Repeat only these lines, exactly: the first line of the data, the line containing "discount: 25% = 3332.45 -> 25% = 3372.45", and every line between them. Pictures stay out.

Collected data
____
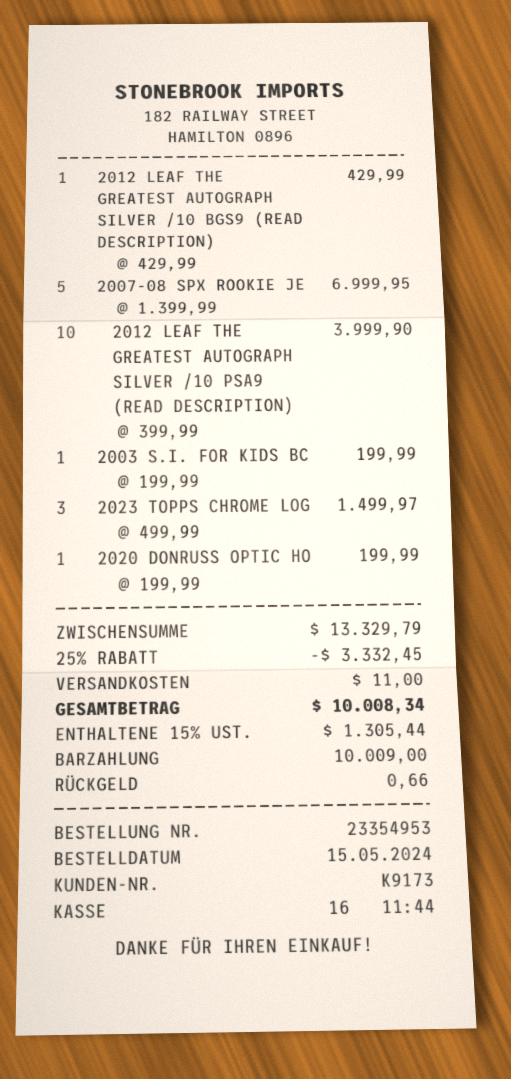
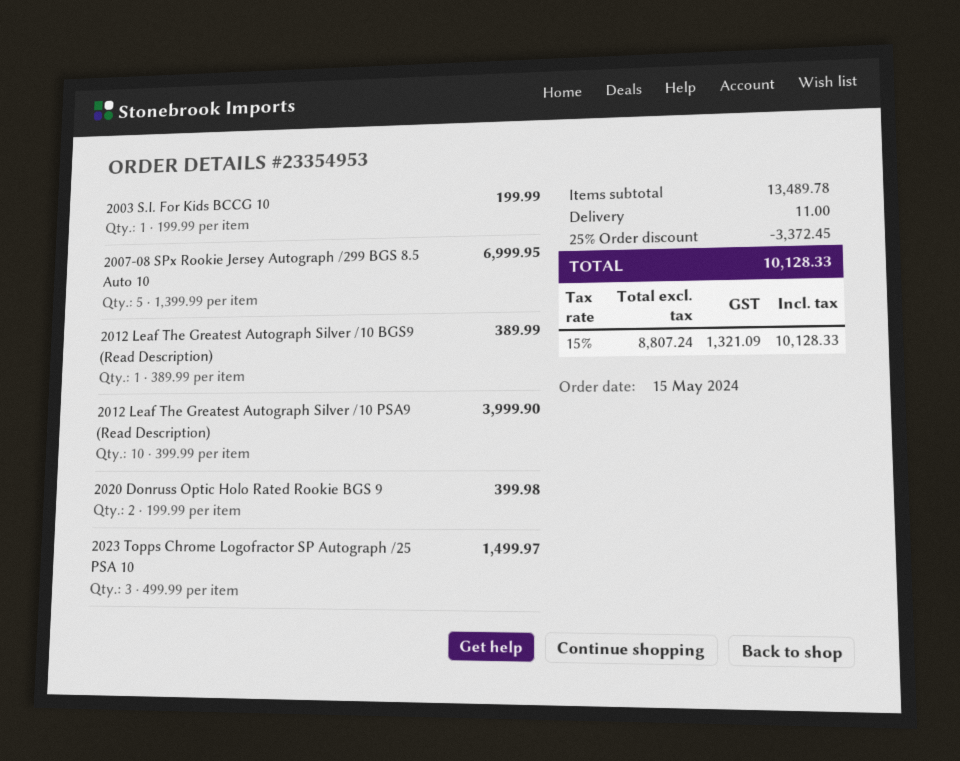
2012 LEAF THE GREATEST AUTOGRAPH SILVER /10 BGS9 (READ DESCRIPTION): 1 x 429.99 = 429.99 -> 1 x 389.99 = 389.99
2020 DONRUSS OPTIC HO: 1 x 199.99 = 199.99 -> 2 x 199.99 = 399.98
subtotal: 13329.79 -> 13489.78
discount: 25% = 3332.45 -> 25% = 3372.45
tax: 15% = 1305.44 -> 15% = 1321.09
total: 10008.34 -> 10128.33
____
#### [FINISHED TASK]
2012 LEAF THE GREATEST AUTOGRAPH SILVER /10 BGS9 (READ DESCRIPTION): 1 x 429.99 = 429.99 -> 1 x 389.99 = 389.99
2020 DONRUSS OPTIC HO: 1 x 199.99 = 199.99 -> 2 x 199.99 = 399.98
subtotal: 13329.79 -> 13489.78
discount: 25% = 3332.45 -> 25% = 3372.45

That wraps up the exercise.